JC: It's funny how our readings differ so greatly sometimes. For instance, Dennis, I agree that the familial figures are perhaps not as insidious as JR sees them, but rather oafish and clown-like. However, I interpreted Will's bringing of chocolate milk and comfort foods instead of wine, to be the ultimate in manipulation against Lulu, for which he was perversely rewarded. Likewise, her desire to just be a normal person is really a surrender to a harsh reality. That changes in the end, but not convincingly enough for me. I think we can agree about her stunted emotional growth, and about her hyper-drama, but JR is right that the secret at the root of it all is not exactly Oedipal in scope. In fact, what Will does is worse, and that is, in fact, what drives her to her ultimate breakdown.
Growth? I see only a shadow of growth in Will until the final explication by Big Bill, where everything falls too easily into place. Yes, I think he will be fine, now that he understands why he can no longer fulfill his creepy obsession. He has a couple of friends and a plausible career opportunity, and will be able to carry on with whatever new philosophy suits him. Perhaps before he leaves work each night he can spin a recording of Die Walkure and wax nostalgic about that silly childhood crush.
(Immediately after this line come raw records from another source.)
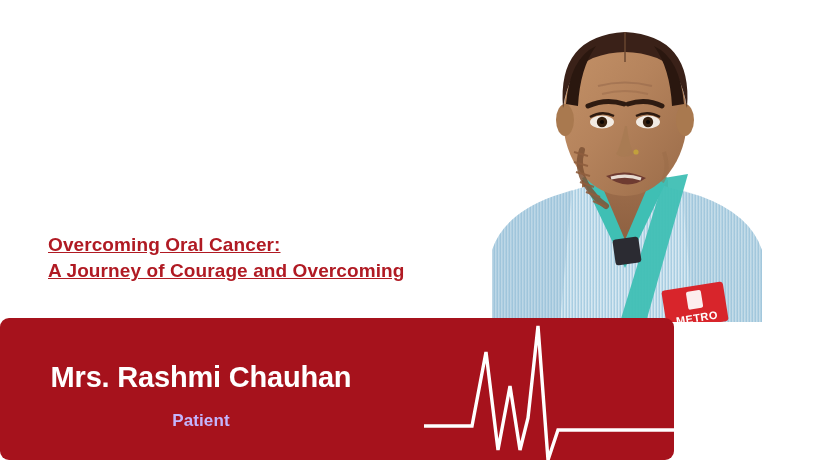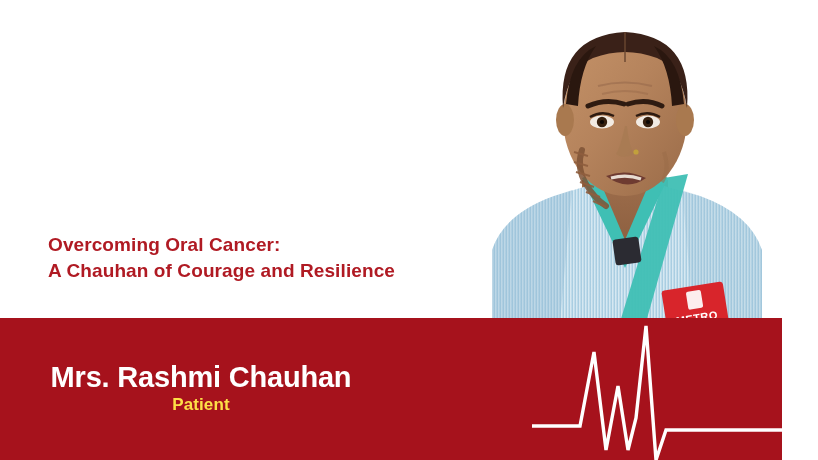--- a/index.html
+++ b/index.html
@@ -76,31 +76,32 @@
     left: 48px;
     top: 232px;
     width: 430px;
     font-family: "Liberation Sans", sans-serif;
     font-weight: bold;
     font-size: 19px;
     line-height: 26px;
     color: #B01A23;
     letter-spacing: 0.1px;
   }
-  .subtitle .s-line { display:block; white-space: nowrap; }
+  .subtitle .s-line { display:block; white-space: nowrap; text-decoration: underline; }
 
   
   .banner {
     position: absolute;
     left: 0;
     bottom: 0;
-    width: 782px;
+    width: 674px;
     height: 142px;
     background: #A6121C;
     overflow: hidden;
+    border-radius: 9px;
   }
   .banner-ecg {
     position: absolute;
     right: 0;
     bottom: 0;
     width: 250px;
     height: 142px;
   }
   .banner-ecg svg { display:block; width:100%; height:100%; }
 
@@ -118,22 +119,22 @@
     line-height: 34px;
     color: #FFFFFF;
     letter-spacing: -0.2px;
     white-space: nowrap;
   }
   .person-role {
     font-family: "Liberation Sans", sans-serif;
     font-weight: bold;
     font-size: 17px;
     line-height: 22px;
-    color: #fde047;
-    margin-top: 0;
+    color: #c4b5fd;
+    margin-top: 16px;
     letter-spacing: 0.1px;
   }
 </style>
 </head>
 <body>
 
 <div id="slide">
 
   <div class="photo-area">
     <svg class="photo-svg" viewBox="0 0 386 322" preserveAspectRatio="xMidYMid slice">
@@ -228,21 +229,21 @@
           <path d="M161 201 l13 6"></path>
       </g>
 
       <path d="M232 152 q6 18 -2 30" stroke="#9A6B48" stroke-width="4" fill="none" opacity="0.5"></path>
     </svg>
   </div>
 
 
   <div class="subtitle">
     <span class="s-line">Overcoming Oral Cancer:</span>
-    <span class="s-line">A Chauhan of Courage and Resilience</span>
+    <span class="s-line">A Journey of Courage and Overcoming</span>
   </div>
 
   <div class="banner">
 
     <div class="banner-ecg">
       <svg viewBox="0 0 250 142" preserveAspectRatio="none">
         <polyline points="0,108 48,108 62,34 74,132 86,68 96,132 104,100 114,8 124,142 134,112 250,112" fill="none" stroke="#FFFFFF" stroke-width="3.4" stroke-linejoin="miter" stroke-linecap="butt"></polyline>
       </svg>
     </div>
DH: JR, your extended dialogue, really, with the voice of the text brings a writer's instinct into our discussion of how the fiction in this novel works if I can put it that clumsy way. I especially liked your observations about Evison realizing and letting his character go and also that the author is putting his character into certain situations, like the hot dog stand venture, in order to exemplify William getting out of himself. But I still think that the brother/sister duality of souls myth is potent as a trap or a goad to William's development. But it's a much tamer version, I agree, to the really heavy stuff that I alluded to in those German stories about embracing your inner incest. "Magnetizing towards knowledge" ? JR, you rock. JC, it's damn provocative I must say, that even when we seem to agree on key points in the text we still veer off with different angles of vision. But I think we agree that there is an element of exploitation in William's treatment of Lulu that is not pretty. Jasons, thanks for a great discussion. I hope Jonathan will be pleased.